At the time of its inception, there can be no doubt that the introduction of the euro had to be seen as a highly successful exercise. The single currency came into being on 1 January 1999, precisely in accordance with the terms of the EC Treaty as then in force. Upon their introduction at the beginning of 2002, physical notes and coins were distributed across the eurozone very rapidly and smoothly indeed, and national notes and coins were withdrawn from circulation even more quickly than had originally been contemplated. Given both the enormous implications and the scale and complexity of the single currency project, it must be accepted that its implementation represented a very considerable achievement on the part of all of the institutions involved.
Nevertheless, it is well known that speculation about the possibility of a eurozone withdrawal was mooted on a number of occasions following the Greek financial crisis from the end of 2009, and the speculation gained momentum as the debt crisis spread across other eurozone countries, including Portugal, Italy, Ireland, and Spain. Some have argued that the single currency was in part responsible for the crisis; others may assert that the root cause was the fiscal profligacy of individual Member States.1 Whatever the truth of this issue, there is no doubt that the single currency certainly suffered from the effects of the eurozone sovereign debt crisis. Some of the steps taken to mitigate the eurozone debt crisis have been discussed earlier.2 Although the response of the eurozone Member States was widely criticized as hesitant and too slow, the steps which were taken3 and the funds which were committed demonstrated a significant political will to preserve the euro. As matters stand at the time of writing, a withdrawal from the eurozone still appears to be a remote, although by no means fanciful, prospect.4
Against that background, it is not the function of a legal text to speculate on the likelihood that the single currency ideal will eventually come to grief, or to comment on the possible causes of such an occurrence. If a Member State withdrew from the eurozone, then the causes of that decision would be of a political and/or financial nature which cannot currently be identified—even if the current debt crisis may provide some fairly clear indicators. However, the consequences of such a decision may give rise to questions which would require resolution within a legal framework. It is thus necessary to emphasize that a withdrawal from the eurozone may be very difficult to achieve in political and practical terms, especially bearing in mind the interdependence of the eurozone’s financial systems. But the events of the financial crisis mean that such a discussion is necessary, even if it may hopefully prove to be of purely theoretical interest. In addition, there is growing interest in single currency areas as a form of monetary organization,5 and it cannot necessarily be assumed that all will be equally successful. The present discussion may therefore also prove to be of relevance in the context of other such unions.

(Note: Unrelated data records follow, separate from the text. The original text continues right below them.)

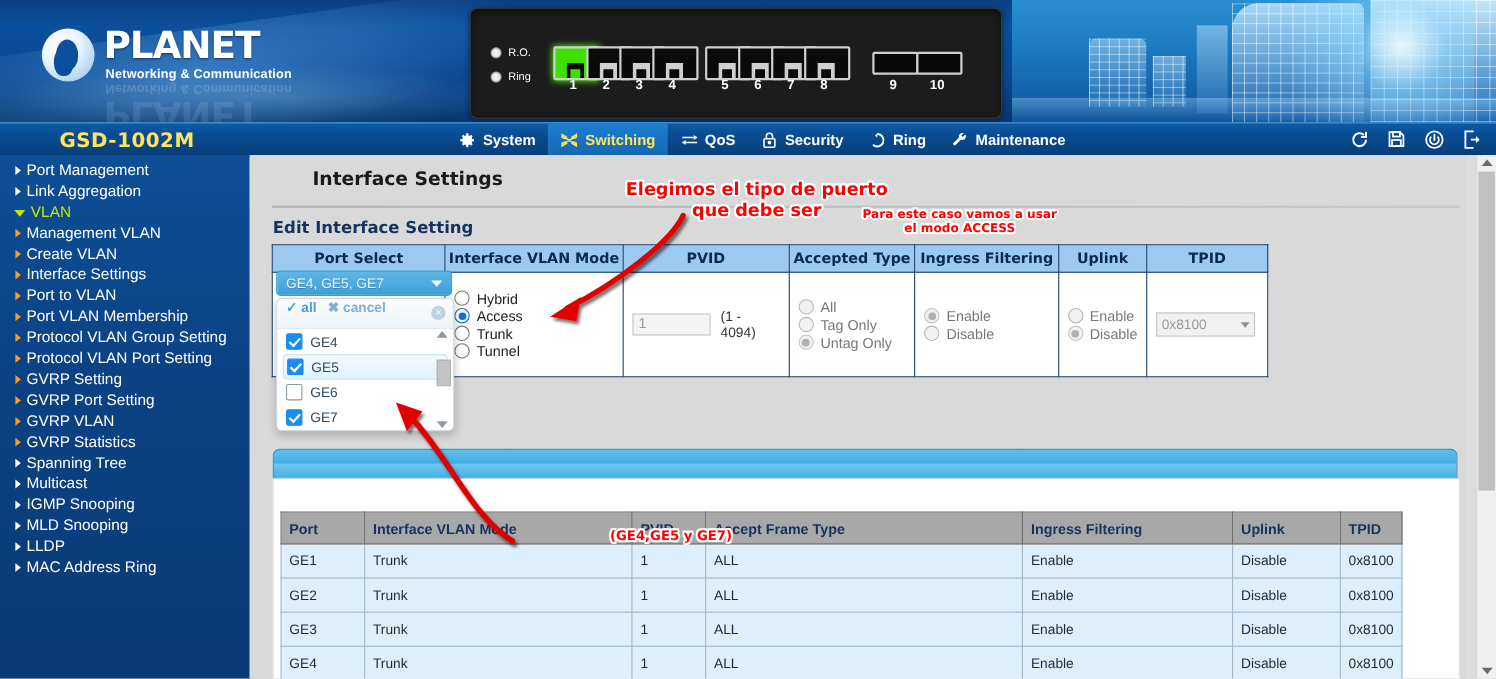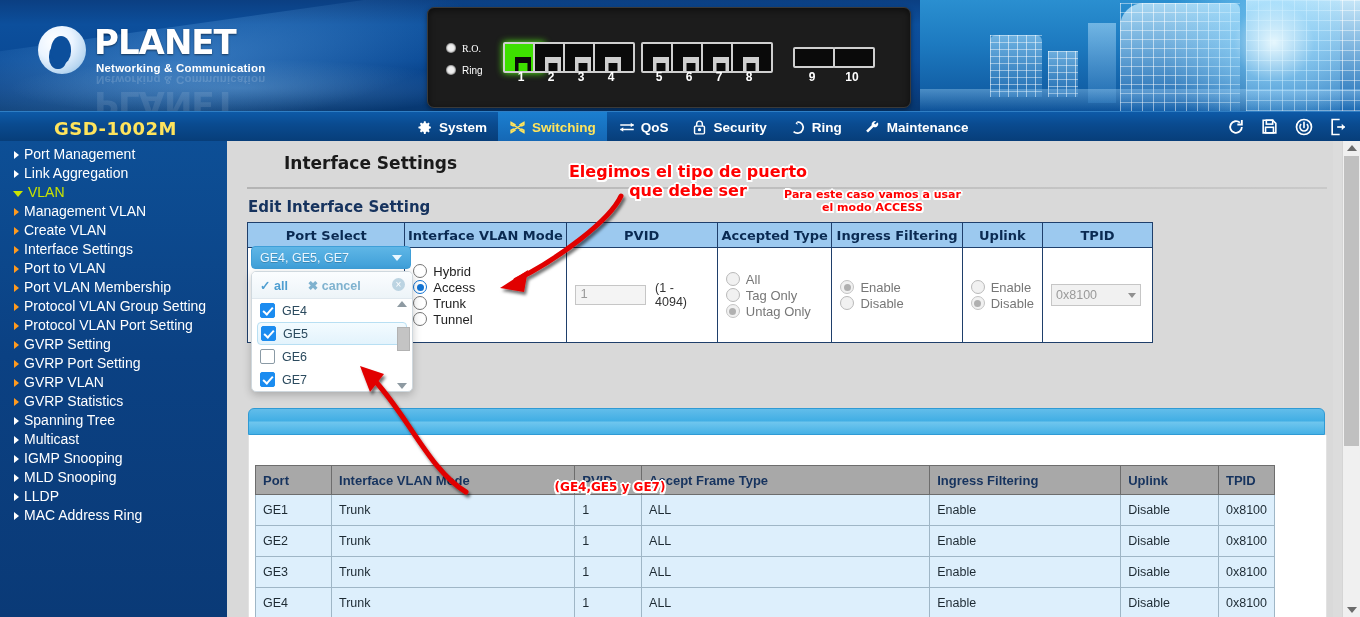--- a/index.html
+++ b/index.html
@@ -129,21 +129,21 @@
   
   #msWrap{position:absolute;left:24px;top:105px;width:160px;z-index:40;}
   #msBox{width:160px;height:23px;border-radius:4px;box-sizing:border-box;
      background:linear-gradient(180deg,#5fb6e6,#3f9fd8);border:1px solid #3f9fd8;
      display:flex;align-items:center;justify-content:space-between;padding:0 8px;color:#e9f6ff;font-size:12.5px;
      text-shadow:0 1px 0 rgba(0,0,0,.18);cursor:pointer;}
   #msBox .cv{width:0;height:0;border-left:5px solid transparent;border-right:5px solid transparent;border-top:6px solid #eaf7ff;}
   #msPanel{width:160px;background:#fff;border:1px solid #cfd8de;border-radius:5px;margin-top:2px;
      box-shadow:0 3px 9px rgba(0,0,0,.22);overflow:hidden;}
   #msTools{height:26px;background:linear-gradient(180deg,#fbfdff,#edf4f8);border-bottom:1px solid #e0e8ee;
-     display:flex;align-items:center;gap:20px;padding:0 8px;color:#4d7d9b;font-size:12.5px;position:relative;}
+     display:flex;align-items:flex-start;gap:10px;padding:0 8px;color:#4d7d9b;font-size:12.5px;position:relative;}
   #msTools .ck{color:#4e9ed1;font-weight:bold;}
   #msTools .xx{color:#7fb2cf;font-weight:bold;}
   #msTools .clr{position:absolute;right:7px;top:6px;width:13px;height:13px;border-radius:50%;background:#bcd4e2;
      color:#fff;font-size:10px;line-height:13px;text-align:center;cursor:pointer;}
   #msList{position:relative;height:92px;}
   .msItem{height:23px;display:flex;align-items:center;gap:7px;padding:0 8px;font-size:12.5px;color:#2b4a5e;cursor:pointer;}
   .msItem.hl{background:linear-gradient(180deg,#f3fbff,#e3f3fc);border:1px solid #b8dff3;border-radius:4px;
      margin:0 5px;padding:0 3px;height:21px;}
   .cb{width:13px;height:13px;border:1px solid #8a9aa5;border-radius:2px;background:#fff;flex:0 0 auto;position:relative;}
   .cb.on{background:#1b8cf0;border-color:#1b8cf0;}
@@ -214,21 +214,21 @@
   <div class="logoWrap">
     <div class="pl-globe"></div>
     <div class="pl-name">PLANET</div>
     <div class="pl-sub">Networking &amp; Communication</div>
     <div class="pl-refl">Networking &amp; Communication</div>
     <div class="pl-refl2">PLANET</div>
   </div>
 
   <div id="device">
     <div class="led" style="left:18px;top:35px;"></div>
-    <div class="ledlbl" style="left:34px;top:35px;font-family:Liberation Serif, serif;">R.O.</div>
+    <div class="ledlbl" style="left:34px;top:35px;">R.O.</div>
     <div class="led" style="left:18px;top:57px;"></div>
     <div class="ledlbl" style="left:34px;top:57px;">Ring</div>
 
     <div class="rj45 lit" style="left:75px;top:34px;"></div>
     <div class="rj45" style="left:105px;top:34px;"></div>
     <div class="rj45" style="left:135px;top:34px;"></div>
     <div class="rj45" style="left:165px;top:34px;"></div>
     <div class="rj45" style="left:213px;top:34px;"></div>
     <div class="rj45" style="left:243px;top:34px;"></div>
     <div class="rj45" style="left:273px;top:34px;"></div>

What then, is the nature of the legal issues which might flow from a withdrawal from the eurozone? In some respects, these resemble the issues discussed earlier6 in the context of the identification of the money of account and subsequent uncertainty; it will therefore be necessary to cross-refer to the earlier commentary from time to time. But as will be seen, a withdrawal from the present monetary union arrangements within the eurozone would raise issues of a broader and deeper nature, partly because the monetary union was created by treaty between all EU Member States (including the United Kingdom and others not currently participating in the union). As a result, a departure from the eurozone by one or more participating Member States would have consequences at two levels. First of all, it would have a clear impact on the position of the affected Member State under the EU Treaties. Secondly, it would create difficulties in the context of monetary obligations expressed in euros. As will be seen, it is the view of the present writer that these two consequences cannot be viewed entirely separately but are, in some important respects, interrelated.
The legal consequences which would flow from a withdrawal from the eurozone appear to depend in some measure upon the manner in which such withdrawal is achieved, ie whether it results from (a) amendments to the EU Treaties negotiated with other Member States,7 or (b) a unilateral decision by one or more participating Member States.8 It is therefore proposed to deal with the subject matter under those two headings.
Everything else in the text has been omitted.